▸ THE INPUT
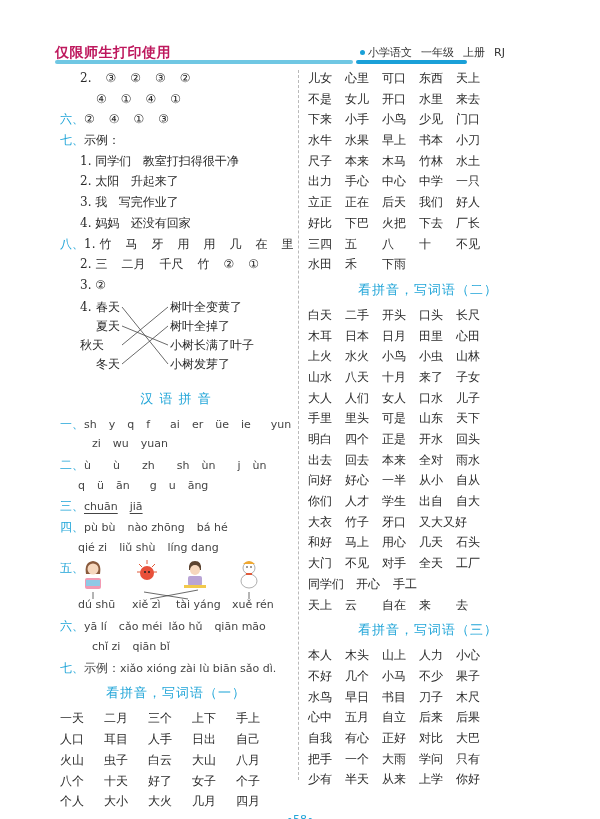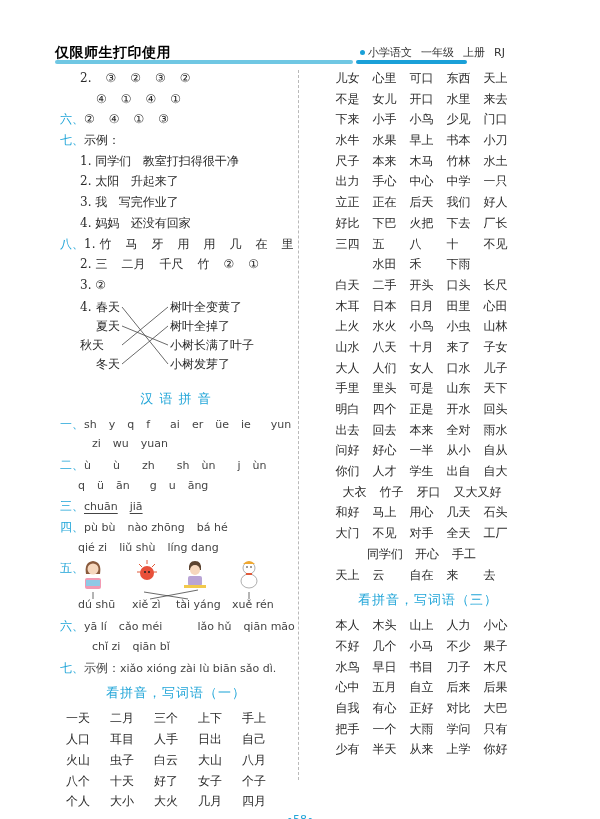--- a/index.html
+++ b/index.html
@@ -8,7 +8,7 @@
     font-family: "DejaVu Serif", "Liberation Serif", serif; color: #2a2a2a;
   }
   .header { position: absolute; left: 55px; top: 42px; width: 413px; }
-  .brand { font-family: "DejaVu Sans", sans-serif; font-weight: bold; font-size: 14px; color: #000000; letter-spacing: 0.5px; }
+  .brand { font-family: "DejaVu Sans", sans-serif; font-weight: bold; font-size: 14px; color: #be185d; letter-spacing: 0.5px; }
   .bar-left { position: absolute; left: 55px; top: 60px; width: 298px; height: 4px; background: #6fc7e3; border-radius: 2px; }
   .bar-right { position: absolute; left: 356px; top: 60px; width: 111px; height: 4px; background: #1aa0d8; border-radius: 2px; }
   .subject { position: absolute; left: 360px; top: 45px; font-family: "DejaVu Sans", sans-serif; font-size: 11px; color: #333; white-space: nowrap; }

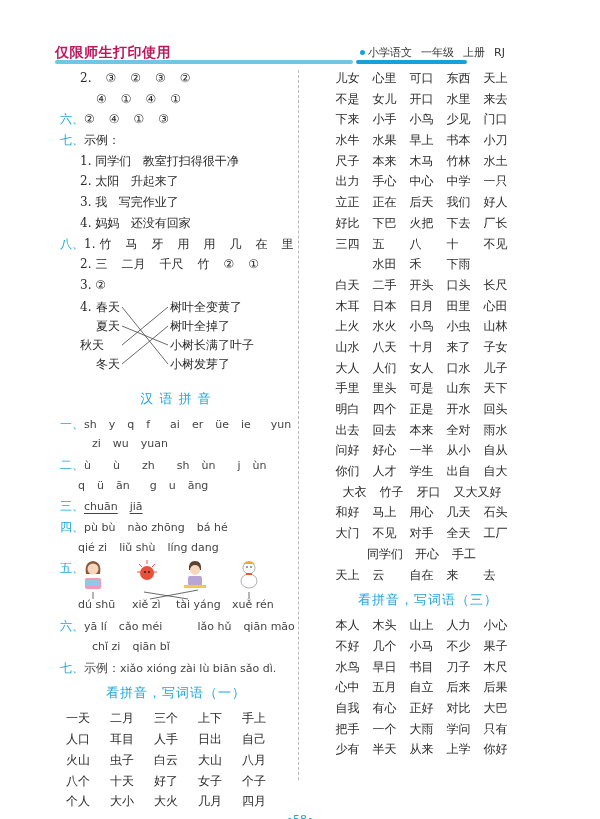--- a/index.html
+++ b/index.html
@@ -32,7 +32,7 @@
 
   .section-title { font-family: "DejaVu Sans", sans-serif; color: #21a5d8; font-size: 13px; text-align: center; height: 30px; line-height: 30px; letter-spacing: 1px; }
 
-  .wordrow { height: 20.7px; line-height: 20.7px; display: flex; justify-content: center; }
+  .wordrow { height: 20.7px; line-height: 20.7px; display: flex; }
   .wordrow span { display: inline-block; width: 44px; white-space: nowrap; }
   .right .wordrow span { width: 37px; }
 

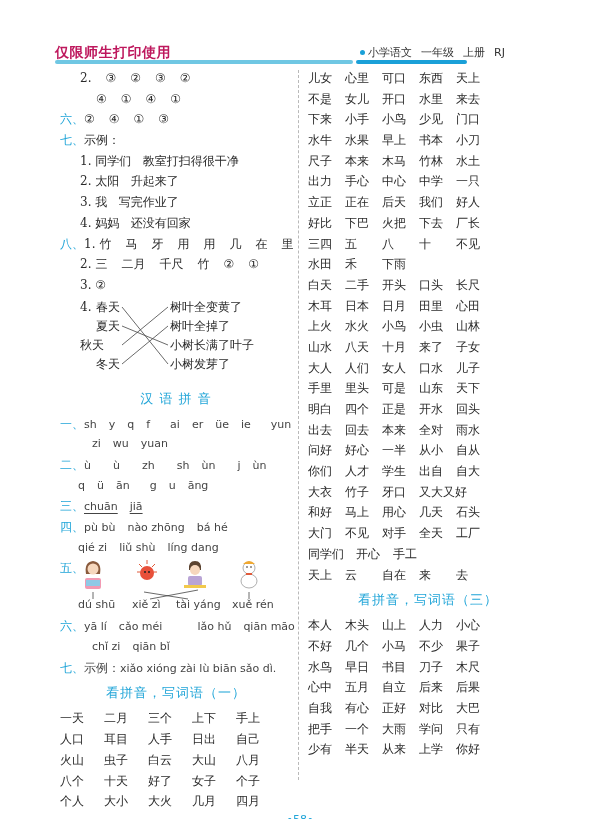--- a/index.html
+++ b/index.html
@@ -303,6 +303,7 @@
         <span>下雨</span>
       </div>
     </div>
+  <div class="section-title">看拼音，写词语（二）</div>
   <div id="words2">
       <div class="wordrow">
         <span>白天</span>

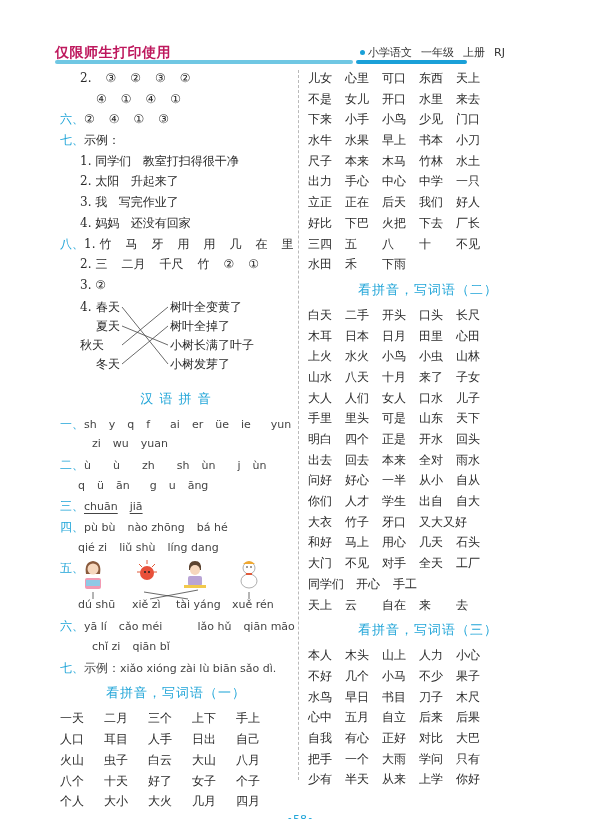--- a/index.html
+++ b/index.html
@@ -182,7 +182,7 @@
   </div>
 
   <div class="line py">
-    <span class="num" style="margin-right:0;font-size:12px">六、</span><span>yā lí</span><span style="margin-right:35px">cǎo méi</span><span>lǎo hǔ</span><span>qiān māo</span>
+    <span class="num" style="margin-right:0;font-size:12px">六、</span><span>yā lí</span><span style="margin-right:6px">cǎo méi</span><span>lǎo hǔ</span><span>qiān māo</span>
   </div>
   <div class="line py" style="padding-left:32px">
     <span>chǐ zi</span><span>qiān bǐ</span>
==
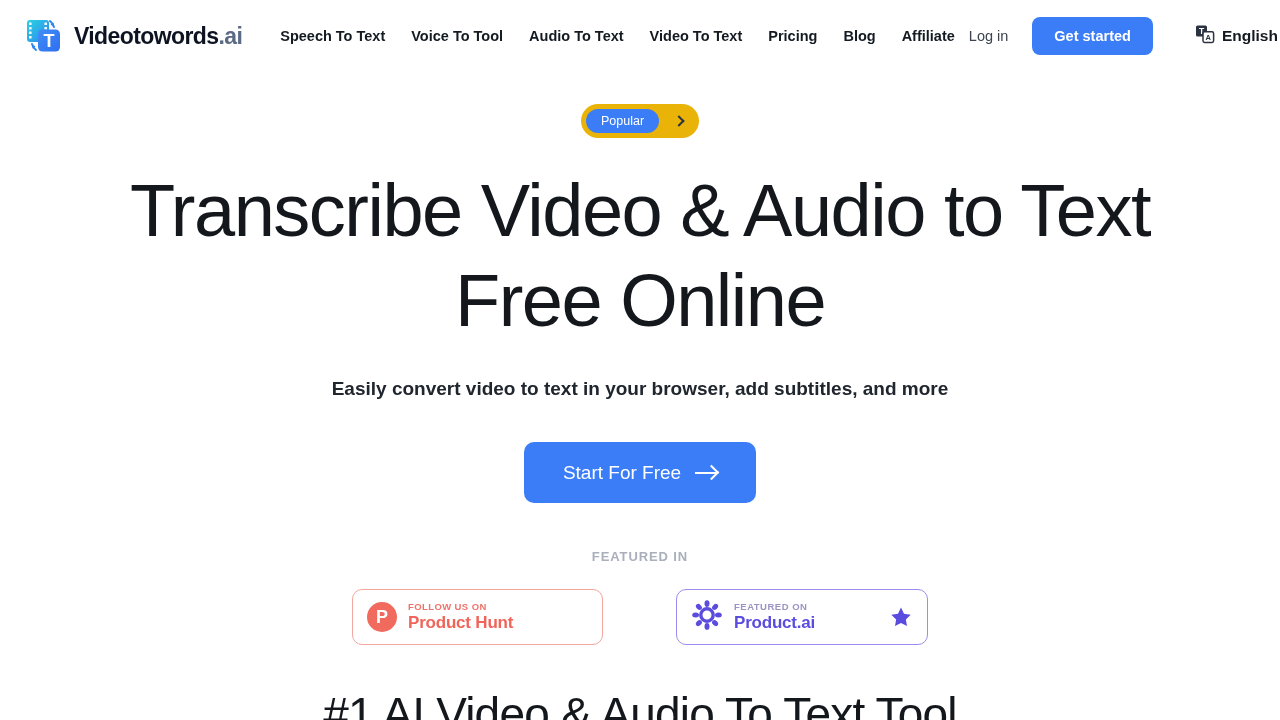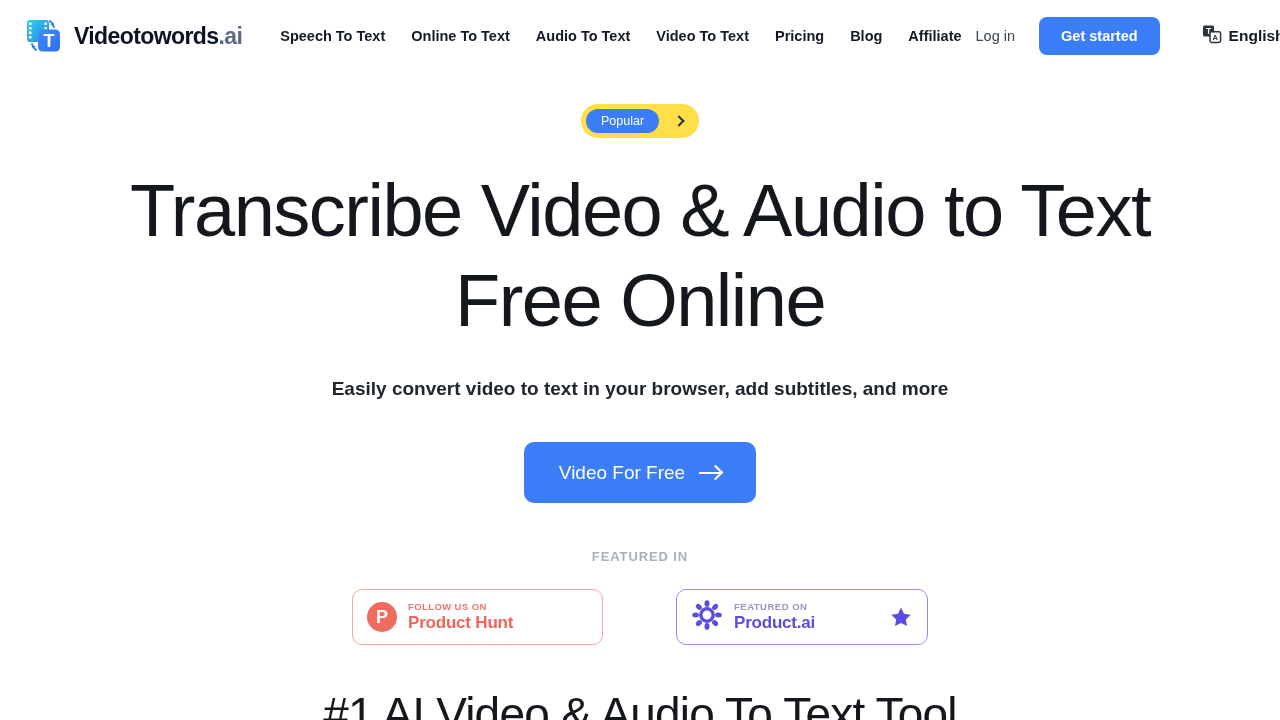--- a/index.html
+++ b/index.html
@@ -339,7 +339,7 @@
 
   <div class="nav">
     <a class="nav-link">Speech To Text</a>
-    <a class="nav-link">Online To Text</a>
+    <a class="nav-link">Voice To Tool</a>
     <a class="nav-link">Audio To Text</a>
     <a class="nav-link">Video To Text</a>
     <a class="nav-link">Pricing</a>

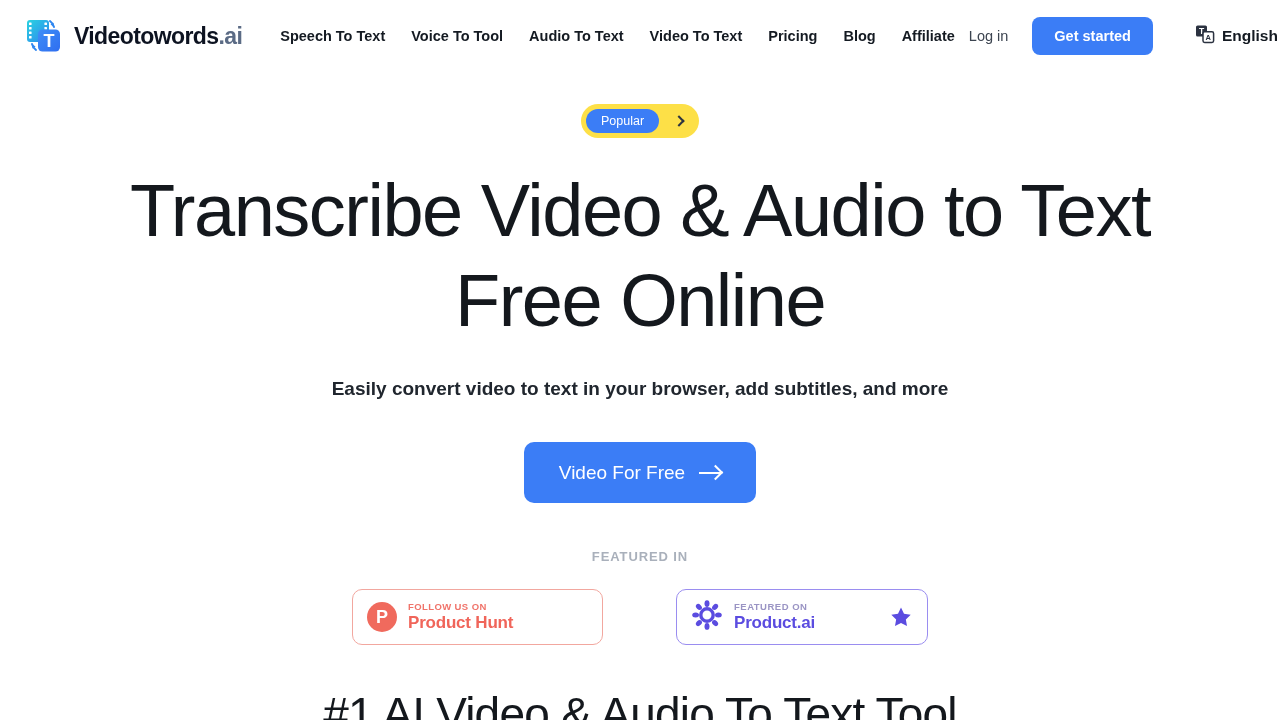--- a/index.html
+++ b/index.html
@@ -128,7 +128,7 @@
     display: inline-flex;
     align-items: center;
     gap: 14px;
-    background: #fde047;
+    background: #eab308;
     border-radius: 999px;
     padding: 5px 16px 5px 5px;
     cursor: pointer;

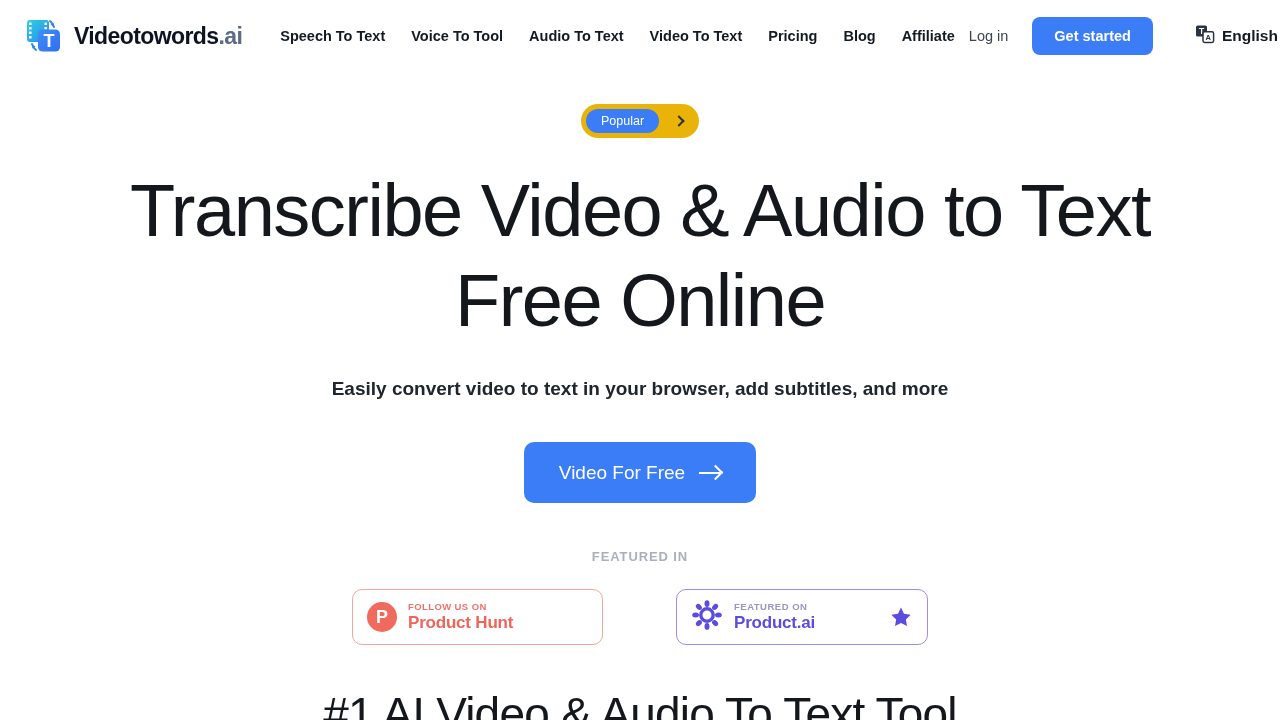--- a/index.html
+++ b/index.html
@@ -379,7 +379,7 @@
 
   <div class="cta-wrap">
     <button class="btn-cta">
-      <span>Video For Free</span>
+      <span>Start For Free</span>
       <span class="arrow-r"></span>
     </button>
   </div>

▸ DESCRIPTION OF THE TASK
Print exactly, with no pictures, the lines above from the one that holds "inline-block; width: 44px;" through the one that holds "<span>chǐ zi</span><span>qiān bǐ</span>", both of them included.

▸ COMPLETED TASK
   .wordrow span { display: inline-block; width: 44px; white-space: nowrap; }
   .right .wordrow span { width: 37px; }
 

--- a/index.html
+++ b/index.html
@@ -303,6 +303,7 @@
         <span>下雨</span>
       </div>
     </div>
+  <div class="section-title">看拼音，写词语（二）</div>
   <div id="words2">
       <div class="wordrow">
         <span>白天</span>

--- a/index.html
+++ b/index.html
@@ -182,7 +182,7 @@
   </div>
 
   <div class="line py">
-    <span class="num" style="margin-right:0;font-size:12px">六、</span><span>yā lí</span><span style="margin-right:35px">cǎo méi</span><span>lǎo hǔ</span><span>qiān māo</span>
+    <span class="num" style="margin-right:0;font-size:12px">六、</span><span>yā lí</span><span style="margin-right:6px">cǎo méi</span><span>lǎo hǔ</span><span>qiān māo</span>
   </div>
   <div class="line py" style="padding-left:32px">
     <span>chǐ zi</span><span>qiān bǐ</span>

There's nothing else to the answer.